Problem description:
Each line of the data below from the one holding "subtotal: 21740.59 -> 22787.58" to the one holding "Sägeblatt für Gehörnsäge: none", inclusive, is to be reproduced exactly; no other line belongs in the answer.

____ Source material

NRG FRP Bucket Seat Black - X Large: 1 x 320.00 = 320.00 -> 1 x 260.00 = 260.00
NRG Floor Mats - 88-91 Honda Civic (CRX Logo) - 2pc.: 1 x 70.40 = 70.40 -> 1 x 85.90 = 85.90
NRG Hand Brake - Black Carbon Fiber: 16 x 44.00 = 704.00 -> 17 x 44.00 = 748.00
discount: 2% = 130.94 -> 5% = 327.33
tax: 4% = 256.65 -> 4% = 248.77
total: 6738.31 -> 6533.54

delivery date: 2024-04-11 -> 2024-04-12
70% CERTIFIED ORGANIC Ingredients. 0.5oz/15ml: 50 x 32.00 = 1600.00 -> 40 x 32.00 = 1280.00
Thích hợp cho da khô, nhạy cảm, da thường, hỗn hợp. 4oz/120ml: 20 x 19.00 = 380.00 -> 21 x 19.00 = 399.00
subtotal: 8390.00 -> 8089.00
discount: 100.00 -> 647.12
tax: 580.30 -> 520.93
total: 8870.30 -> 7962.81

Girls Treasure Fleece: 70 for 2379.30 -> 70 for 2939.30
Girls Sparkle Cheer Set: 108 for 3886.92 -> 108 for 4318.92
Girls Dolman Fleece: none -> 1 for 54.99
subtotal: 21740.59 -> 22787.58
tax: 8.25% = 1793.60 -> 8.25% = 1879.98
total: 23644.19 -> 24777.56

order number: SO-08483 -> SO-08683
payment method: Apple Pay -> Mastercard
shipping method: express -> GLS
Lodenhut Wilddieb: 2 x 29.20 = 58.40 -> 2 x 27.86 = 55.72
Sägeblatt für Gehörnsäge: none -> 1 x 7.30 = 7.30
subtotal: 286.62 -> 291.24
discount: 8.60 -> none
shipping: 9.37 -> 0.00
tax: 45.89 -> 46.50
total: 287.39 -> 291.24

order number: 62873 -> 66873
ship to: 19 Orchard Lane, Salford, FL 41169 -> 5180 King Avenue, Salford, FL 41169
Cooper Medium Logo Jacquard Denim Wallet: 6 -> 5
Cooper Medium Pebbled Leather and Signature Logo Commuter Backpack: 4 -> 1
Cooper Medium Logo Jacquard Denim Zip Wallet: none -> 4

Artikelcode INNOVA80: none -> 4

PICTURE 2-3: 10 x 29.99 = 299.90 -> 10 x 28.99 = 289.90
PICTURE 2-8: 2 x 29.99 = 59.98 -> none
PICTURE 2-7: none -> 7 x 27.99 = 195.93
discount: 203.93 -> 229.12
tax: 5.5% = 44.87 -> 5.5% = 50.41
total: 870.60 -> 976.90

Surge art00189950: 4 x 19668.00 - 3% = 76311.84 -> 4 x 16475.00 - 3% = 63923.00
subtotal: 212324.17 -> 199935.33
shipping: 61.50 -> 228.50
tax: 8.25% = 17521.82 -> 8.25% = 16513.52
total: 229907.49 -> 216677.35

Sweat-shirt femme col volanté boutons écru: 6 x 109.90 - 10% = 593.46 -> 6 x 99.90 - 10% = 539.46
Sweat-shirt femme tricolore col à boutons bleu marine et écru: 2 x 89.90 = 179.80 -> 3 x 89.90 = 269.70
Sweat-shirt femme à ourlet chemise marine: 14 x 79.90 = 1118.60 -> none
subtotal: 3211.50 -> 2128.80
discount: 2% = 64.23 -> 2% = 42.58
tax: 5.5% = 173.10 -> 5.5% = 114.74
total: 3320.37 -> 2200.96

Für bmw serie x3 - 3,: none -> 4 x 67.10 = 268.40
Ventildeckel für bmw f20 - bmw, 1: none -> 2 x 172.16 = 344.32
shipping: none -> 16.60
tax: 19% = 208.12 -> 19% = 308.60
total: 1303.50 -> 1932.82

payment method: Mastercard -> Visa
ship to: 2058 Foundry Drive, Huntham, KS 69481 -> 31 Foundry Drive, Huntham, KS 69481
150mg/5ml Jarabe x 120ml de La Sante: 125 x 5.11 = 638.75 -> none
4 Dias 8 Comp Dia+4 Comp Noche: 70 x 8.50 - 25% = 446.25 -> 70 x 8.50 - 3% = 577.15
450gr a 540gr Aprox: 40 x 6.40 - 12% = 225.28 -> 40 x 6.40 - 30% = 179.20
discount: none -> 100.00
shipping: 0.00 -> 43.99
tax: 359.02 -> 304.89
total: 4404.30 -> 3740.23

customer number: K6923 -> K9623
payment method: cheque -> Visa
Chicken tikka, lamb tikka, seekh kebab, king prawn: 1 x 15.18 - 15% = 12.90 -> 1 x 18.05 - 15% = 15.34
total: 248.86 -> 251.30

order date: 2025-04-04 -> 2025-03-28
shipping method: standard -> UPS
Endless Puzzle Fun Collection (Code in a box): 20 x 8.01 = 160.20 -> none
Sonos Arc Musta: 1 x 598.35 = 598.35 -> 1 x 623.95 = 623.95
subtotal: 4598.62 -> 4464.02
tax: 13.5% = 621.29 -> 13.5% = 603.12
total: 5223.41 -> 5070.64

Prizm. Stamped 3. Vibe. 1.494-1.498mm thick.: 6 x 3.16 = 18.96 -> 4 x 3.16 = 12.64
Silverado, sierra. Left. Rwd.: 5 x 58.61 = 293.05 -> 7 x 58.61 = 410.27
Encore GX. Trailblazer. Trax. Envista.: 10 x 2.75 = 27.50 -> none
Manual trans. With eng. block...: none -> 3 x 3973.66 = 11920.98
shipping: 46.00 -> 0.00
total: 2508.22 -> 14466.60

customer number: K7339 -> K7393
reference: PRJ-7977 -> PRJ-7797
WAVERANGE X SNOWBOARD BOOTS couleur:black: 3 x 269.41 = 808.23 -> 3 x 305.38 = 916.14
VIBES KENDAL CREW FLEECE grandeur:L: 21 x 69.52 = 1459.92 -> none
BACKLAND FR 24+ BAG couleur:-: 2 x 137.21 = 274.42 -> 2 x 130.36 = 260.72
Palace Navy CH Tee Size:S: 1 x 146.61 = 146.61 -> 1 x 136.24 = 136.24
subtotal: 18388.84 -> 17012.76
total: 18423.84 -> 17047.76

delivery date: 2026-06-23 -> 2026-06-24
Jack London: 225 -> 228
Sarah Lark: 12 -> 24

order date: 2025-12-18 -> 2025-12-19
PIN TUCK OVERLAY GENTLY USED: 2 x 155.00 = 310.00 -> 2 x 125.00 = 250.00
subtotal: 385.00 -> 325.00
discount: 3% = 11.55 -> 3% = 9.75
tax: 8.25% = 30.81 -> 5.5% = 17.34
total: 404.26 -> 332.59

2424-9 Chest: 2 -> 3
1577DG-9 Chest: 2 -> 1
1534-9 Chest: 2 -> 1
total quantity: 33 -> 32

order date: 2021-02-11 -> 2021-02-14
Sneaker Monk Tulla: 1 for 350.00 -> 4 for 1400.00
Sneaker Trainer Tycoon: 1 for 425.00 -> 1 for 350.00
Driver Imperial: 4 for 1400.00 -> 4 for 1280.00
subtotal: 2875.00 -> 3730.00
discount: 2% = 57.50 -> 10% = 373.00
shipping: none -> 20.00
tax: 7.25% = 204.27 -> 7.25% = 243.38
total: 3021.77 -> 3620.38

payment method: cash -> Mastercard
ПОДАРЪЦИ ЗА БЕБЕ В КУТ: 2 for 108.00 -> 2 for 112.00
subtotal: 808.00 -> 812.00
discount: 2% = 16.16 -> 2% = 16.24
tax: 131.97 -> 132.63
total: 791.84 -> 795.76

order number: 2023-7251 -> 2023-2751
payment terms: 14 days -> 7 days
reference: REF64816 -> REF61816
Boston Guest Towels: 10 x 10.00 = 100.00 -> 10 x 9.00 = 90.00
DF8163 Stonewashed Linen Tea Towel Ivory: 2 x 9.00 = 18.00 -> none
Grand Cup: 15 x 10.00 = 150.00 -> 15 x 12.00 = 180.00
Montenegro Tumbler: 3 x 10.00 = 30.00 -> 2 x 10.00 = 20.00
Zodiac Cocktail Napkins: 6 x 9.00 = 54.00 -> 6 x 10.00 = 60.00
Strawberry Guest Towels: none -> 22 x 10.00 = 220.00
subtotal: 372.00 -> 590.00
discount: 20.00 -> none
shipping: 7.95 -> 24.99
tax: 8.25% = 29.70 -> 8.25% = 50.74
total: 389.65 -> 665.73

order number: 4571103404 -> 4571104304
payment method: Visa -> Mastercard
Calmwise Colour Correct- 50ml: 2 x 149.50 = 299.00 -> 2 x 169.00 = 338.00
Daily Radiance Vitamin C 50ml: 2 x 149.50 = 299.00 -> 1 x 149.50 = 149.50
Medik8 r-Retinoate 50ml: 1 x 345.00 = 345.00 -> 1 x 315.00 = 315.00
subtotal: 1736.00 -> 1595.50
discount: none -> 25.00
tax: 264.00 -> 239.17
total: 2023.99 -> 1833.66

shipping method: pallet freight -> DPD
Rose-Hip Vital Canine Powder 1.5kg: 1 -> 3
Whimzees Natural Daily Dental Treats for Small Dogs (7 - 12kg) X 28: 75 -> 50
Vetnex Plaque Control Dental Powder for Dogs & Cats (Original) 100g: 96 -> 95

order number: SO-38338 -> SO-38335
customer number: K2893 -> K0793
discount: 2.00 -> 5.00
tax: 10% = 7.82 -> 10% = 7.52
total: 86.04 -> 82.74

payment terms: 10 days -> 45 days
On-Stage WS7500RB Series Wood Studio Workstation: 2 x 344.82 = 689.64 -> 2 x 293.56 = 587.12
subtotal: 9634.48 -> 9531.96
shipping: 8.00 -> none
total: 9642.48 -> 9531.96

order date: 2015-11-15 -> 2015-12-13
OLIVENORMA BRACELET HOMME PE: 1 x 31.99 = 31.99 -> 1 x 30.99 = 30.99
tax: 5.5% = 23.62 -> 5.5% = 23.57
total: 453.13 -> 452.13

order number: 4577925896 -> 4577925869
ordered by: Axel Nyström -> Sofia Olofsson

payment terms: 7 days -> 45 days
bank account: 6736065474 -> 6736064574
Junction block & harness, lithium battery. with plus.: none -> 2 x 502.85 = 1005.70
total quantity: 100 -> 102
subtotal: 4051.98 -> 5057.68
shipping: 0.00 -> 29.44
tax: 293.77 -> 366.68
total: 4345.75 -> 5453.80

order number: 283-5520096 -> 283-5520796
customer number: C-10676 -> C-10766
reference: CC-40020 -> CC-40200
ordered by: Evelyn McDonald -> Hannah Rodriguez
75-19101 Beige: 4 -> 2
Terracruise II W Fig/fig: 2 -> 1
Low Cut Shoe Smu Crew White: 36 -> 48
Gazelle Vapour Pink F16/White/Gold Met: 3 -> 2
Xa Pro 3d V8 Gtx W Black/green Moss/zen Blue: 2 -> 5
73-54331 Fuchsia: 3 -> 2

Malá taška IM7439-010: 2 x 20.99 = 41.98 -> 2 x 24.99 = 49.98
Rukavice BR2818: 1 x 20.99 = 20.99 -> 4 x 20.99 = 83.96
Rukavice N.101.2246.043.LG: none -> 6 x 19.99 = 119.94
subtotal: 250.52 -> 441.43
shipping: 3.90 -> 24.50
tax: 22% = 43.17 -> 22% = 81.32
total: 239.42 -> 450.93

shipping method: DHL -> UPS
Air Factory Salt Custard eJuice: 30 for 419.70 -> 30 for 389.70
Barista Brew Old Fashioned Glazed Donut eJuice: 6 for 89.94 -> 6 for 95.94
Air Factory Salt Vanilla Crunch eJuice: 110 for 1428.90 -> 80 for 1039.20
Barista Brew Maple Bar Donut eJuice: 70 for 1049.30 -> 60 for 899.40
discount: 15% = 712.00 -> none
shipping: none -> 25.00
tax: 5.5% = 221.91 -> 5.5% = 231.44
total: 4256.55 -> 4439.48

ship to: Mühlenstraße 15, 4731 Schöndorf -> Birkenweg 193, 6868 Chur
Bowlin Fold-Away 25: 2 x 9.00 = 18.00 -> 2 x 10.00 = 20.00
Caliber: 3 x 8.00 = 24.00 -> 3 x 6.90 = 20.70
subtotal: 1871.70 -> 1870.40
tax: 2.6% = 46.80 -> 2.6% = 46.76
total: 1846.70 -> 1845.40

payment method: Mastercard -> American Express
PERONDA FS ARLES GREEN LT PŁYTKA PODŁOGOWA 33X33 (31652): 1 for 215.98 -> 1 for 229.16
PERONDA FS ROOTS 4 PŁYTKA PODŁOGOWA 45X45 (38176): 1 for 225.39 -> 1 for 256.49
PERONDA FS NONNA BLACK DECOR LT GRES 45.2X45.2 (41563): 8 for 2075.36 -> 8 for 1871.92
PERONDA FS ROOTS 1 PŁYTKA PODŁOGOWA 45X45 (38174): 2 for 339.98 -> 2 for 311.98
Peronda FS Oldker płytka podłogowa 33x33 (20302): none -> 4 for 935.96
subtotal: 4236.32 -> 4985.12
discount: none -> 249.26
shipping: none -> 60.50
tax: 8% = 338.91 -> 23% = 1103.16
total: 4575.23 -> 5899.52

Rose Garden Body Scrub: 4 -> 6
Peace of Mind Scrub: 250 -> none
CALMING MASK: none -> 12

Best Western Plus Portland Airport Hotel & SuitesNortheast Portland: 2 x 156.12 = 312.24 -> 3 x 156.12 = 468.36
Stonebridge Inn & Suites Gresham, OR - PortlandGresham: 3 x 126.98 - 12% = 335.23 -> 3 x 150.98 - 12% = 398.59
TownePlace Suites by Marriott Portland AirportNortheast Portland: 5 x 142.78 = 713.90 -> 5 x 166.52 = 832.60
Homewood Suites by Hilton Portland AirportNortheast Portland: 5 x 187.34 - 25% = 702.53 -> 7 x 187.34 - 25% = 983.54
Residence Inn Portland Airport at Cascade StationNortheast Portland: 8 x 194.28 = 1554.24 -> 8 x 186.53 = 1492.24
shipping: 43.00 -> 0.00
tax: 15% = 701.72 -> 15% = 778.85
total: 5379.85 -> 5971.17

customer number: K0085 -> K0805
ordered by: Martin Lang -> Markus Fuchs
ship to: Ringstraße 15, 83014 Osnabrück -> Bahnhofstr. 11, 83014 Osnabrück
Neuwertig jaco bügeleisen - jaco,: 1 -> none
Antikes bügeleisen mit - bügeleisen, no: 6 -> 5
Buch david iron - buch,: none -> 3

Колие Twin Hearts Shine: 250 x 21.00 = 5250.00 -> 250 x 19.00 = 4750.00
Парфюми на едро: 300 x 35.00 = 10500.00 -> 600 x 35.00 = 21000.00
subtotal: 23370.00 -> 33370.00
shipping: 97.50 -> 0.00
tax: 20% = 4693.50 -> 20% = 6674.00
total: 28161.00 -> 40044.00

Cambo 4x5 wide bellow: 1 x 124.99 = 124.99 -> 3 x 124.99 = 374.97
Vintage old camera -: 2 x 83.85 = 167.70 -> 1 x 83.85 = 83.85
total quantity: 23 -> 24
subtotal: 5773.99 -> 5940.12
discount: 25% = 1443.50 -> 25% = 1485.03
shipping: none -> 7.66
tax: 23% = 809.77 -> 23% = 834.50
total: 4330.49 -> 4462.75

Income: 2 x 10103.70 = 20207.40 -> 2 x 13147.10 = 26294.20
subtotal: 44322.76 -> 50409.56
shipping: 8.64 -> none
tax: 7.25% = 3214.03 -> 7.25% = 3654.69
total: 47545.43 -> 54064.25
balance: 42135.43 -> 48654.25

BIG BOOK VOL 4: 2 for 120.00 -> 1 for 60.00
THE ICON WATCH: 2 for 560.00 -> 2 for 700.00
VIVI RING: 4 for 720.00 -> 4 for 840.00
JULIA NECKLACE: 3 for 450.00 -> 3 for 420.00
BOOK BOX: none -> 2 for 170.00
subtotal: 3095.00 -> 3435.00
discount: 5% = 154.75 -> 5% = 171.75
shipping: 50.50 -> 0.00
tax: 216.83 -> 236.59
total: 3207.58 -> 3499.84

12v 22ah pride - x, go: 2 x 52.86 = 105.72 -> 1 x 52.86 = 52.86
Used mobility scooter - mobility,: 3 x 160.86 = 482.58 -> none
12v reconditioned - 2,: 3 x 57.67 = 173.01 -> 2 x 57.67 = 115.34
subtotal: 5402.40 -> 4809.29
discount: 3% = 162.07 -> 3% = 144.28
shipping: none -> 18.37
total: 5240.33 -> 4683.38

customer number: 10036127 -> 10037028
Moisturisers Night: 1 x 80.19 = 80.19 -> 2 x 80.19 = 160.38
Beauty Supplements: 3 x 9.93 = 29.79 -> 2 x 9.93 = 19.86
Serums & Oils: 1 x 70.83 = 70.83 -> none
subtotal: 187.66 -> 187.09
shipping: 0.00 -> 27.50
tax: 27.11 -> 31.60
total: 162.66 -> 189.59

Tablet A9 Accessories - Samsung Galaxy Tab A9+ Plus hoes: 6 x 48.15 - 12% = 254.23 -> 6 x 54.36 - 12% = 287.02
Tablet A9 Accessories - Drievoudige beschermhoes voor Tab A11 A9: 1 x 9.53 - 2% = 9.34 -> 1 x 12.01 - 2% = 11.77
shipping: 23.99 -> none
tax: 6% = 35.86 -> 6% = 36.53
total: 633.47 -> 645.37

________

Task result:
subtotal: 21740.59 -> 22787.58
tax: 8.25% = 1793.60 -> 8.25% = 1879.98
total: 23644.19 -> 24777.56

order number: SO-08483 -> SO-08683
payment method: Apple Pay -> Mastercard
shipping method: express -> GLS
Lodenhut Wilddieb: 2 x 29.20 = 58.40 -> 2 x 27.86 = 55.72
Sägeblatt für Gehörnsäge: none -> 1 x 7.30 = 7.30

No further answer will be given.